Outro destaque no curso do Insper para Mayara foi o fato de a gestão de política pública ser abordada sob vários aspectos. “Você não olha só a execução, mas desde a parte orçamentária, legislativa, construção de agenda até a boa administração de recursos e o entendimento das limitações da própria realidade”, afirma. “É uma pós muito comprometida com a responsabilidade administrativa do Estado, mas também olhando para o caráter humanitário.”
Um de seus insights depois do curso, por exemplo, foi perceber que se existe, de um lado, a garantia ao direito, é o acesso à política pública que permite que esse direito seja acessado — sobretudo no caso de populações mais vulnerabilizadas. Esse é o caso, sobretudo, de jovens negros. “Não podemos nos esquecer de que a política socioeducativa acaba atendendo de maneira desproporcional muito mais adolescentes negros que não negros”, diz. Para ela, o sistema acaba servindo como a “face oculta do genocídio da população negra”. “Existem várias formas de matar um corpo, e uma delas é permitindo que violências sejam perpetuadas, ignorando situações de ausência de direitos e limitando a capacidade criativa e de potência e expansão do ser humano.”
Para Mayara, parte do esforço em enfrentar questões como essa envolve aumentar a diversidade em todos os espaços — como o do próprio Insper. “Quando fui aluna, eu era a única mulher negra, e só havia dois ou três colegas negros de uma turma com mais de 20 pessoas”, diz. Foi assim que ela se envolveu no Comitê Alumni de Diversidade, onde entrou primeiro como integrante e depois assumiu a Coordenação Geral, da qual teve que se desligar recentemente por problemas de agenda. “O Comitê Alumni de Diversidade e Inclusão, sobretudo o pilar Raça tem feito um trabalho de sensibilização, com um olhar de responsabilidade não só institucional e social que é muito importante”, diz. “A gente teve oportunidade de dialogar com outros Comitês e acredito que é um espaço que tem uma potência muito grande e significativa, sobretudo quando o Insper se apropria desse espaço, fortalece esse espaço e possibilita sua expansão.”

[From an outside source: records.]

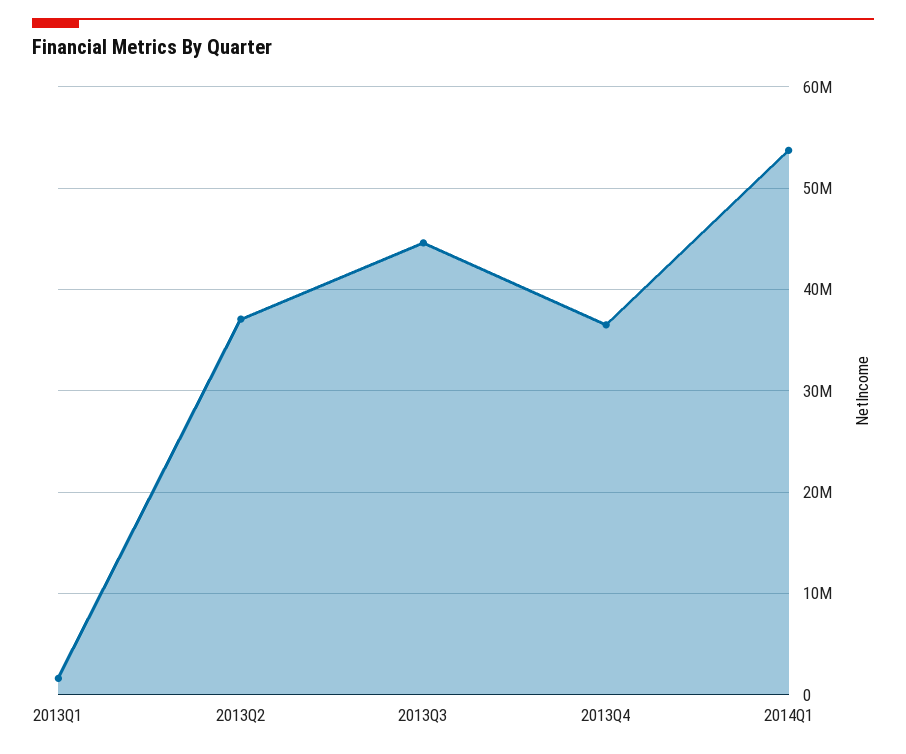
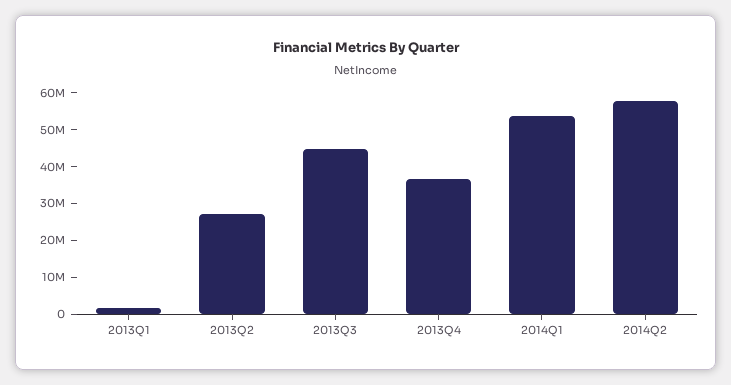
2013Q2: 37000000 -> 27500000
2014Q2: none -> 57500000

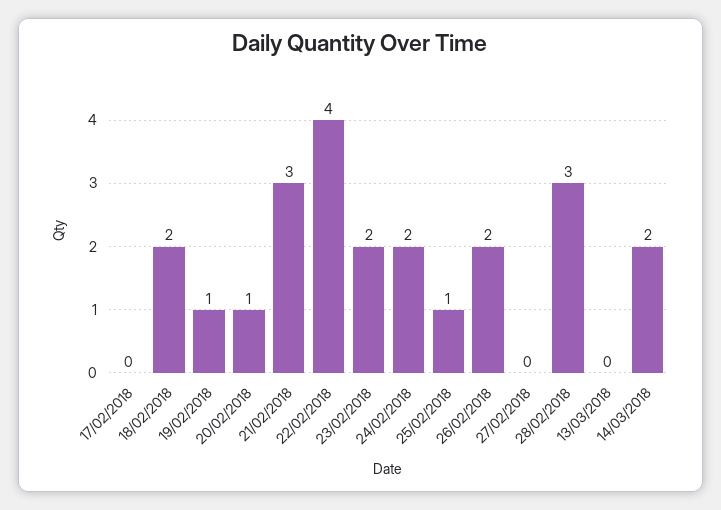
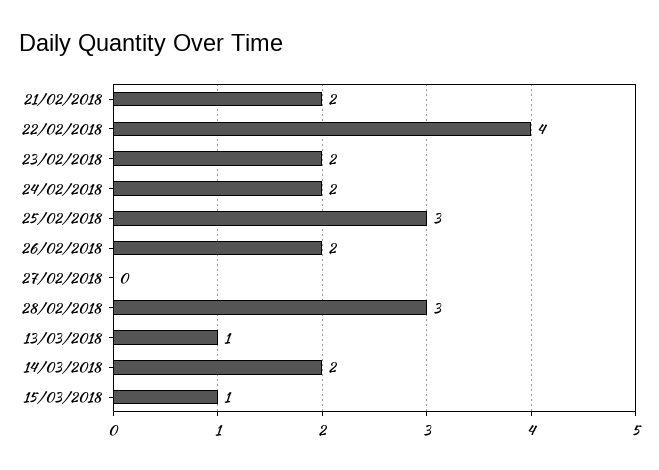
17/02/2018: 0 -> none
18/02/2018: 2 -> none
19/02/2018: 1 -> none
20/02/2018: 1 -> none
21/02/2018: 3 -> 2
25/02/2018: 1 -> 3
13/03/2018: 0 -> 1
15/03/2018: none -> 1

Mayara nunca deixou, aliás, de estudar. Hoje, ela tem um mestrado em andamento na Universidade de Brasília a respeito do sistema judiciário juvenil, que inclui uma pesquisa de campo acompanhando audiências da justiça juvenil com adolescentes e jovens a quem são atribuídas práticas de atos infracionais, comumente chamados de “infratores”, termo que ela diz ser equivocado. “Eu não vejo adolescentes como infratores de forma alguma, muito menos como adolescentes em conflito com a lei”, afirma. “Eu os vejo como adolescentes com potenciais interrompidos pela ausência de direitos, por várias formas de violência e que estão gritando de forma silenciosa por oportunidades de brilharem, existirem e realizarem seus sonhos.”